◆ Task description
I'd like the entries reproduced exactly, with all pictures omitted.

(Dataset excerpts)
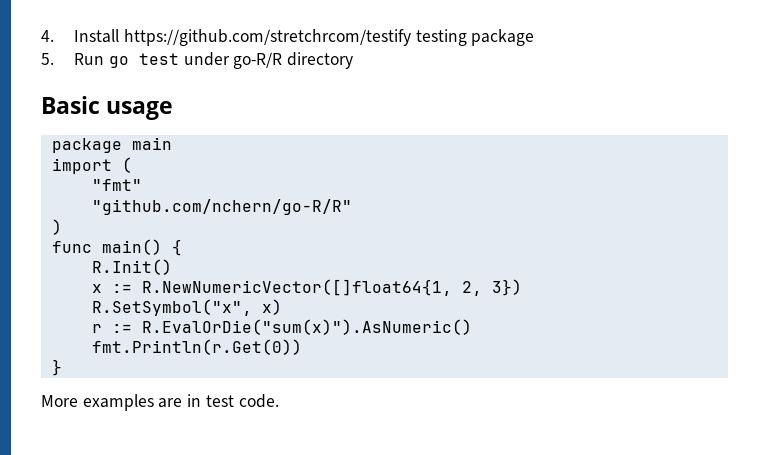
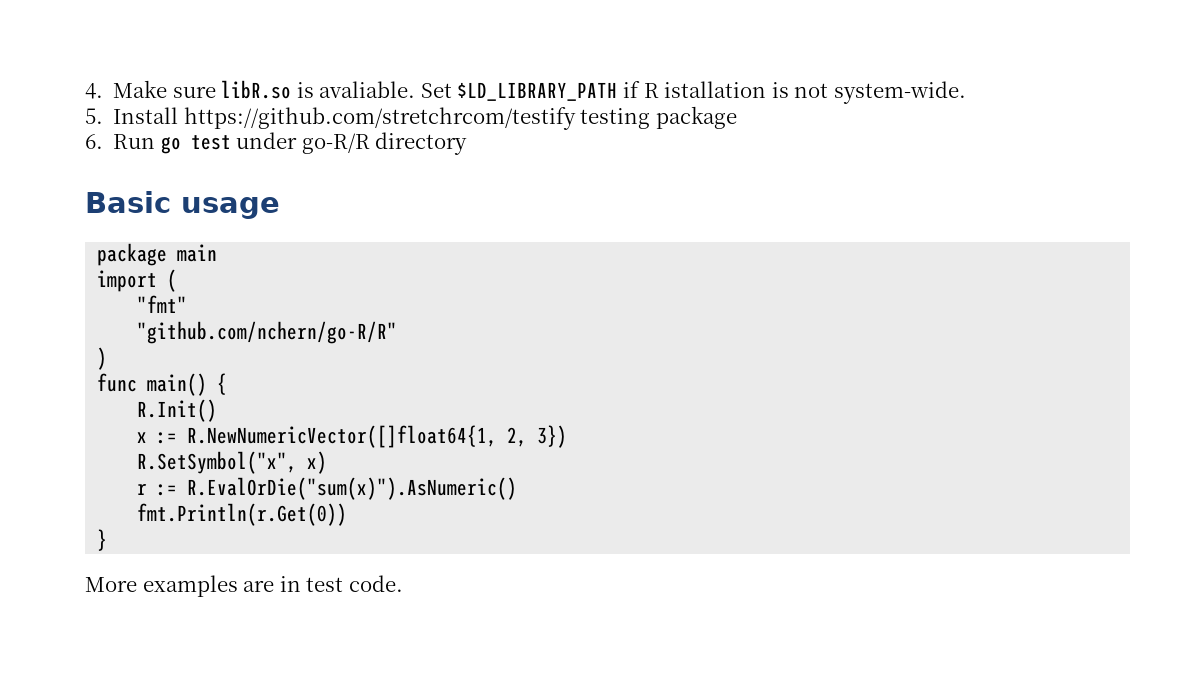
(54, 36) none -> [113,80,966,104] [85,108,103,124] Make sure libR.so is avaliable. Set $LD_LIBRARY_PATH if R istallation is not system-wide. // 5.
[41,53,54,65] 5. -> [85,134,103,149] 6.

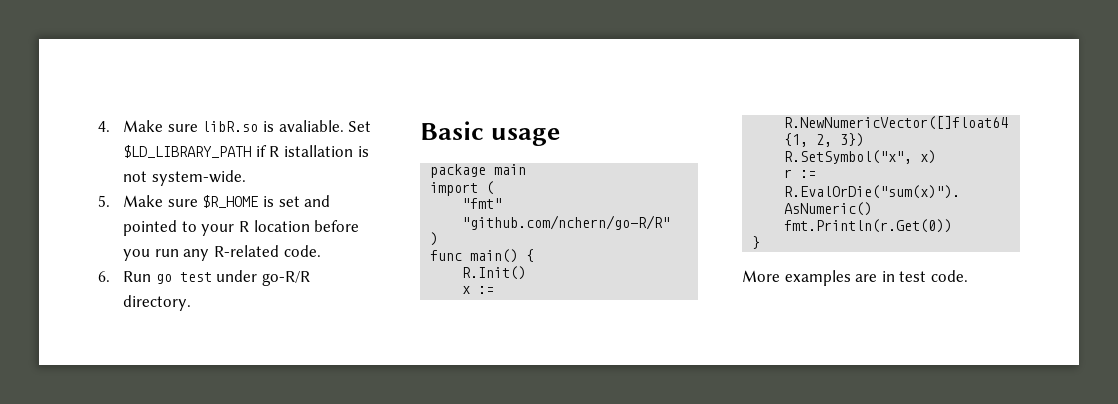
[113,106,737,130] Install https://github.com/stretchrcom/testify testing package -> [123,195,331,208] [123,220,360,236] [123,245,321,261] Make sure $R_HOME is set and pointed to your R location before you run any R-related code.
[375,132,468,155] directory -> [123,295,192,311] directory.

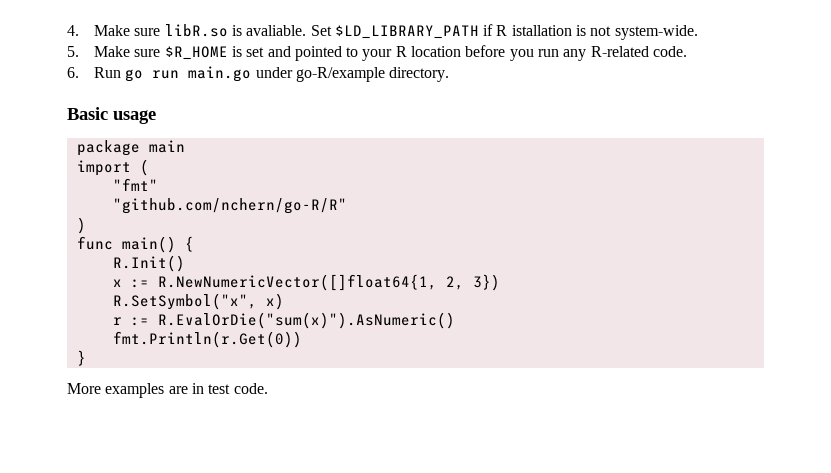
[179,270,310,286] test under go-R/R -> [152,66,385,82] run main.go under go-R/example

◆ Answer
(54, 36) none -> [113,80,966,104] [85,108,103,124] Make sure libR.so is avaliable. Set $LD_LIBRARY_PATH if R istallation is not system-wide. // 5.
[41,53,54,65] 5. -> [85,134,103,149] 6.

[113,106,737,130] Install https://github.com/stretchrcom/testify testing package -> [123,195,331,208] [123,220,360,236] [123,245,321,261] Make sure $R_HOME is set and pointed to your R location before you run any R-related code.
[375,132,468,155] directory -> [123,295,192,311] directory.

[179,270,310,286] test under go-R/R -> [152,66,385,82] run main.go under go-R/example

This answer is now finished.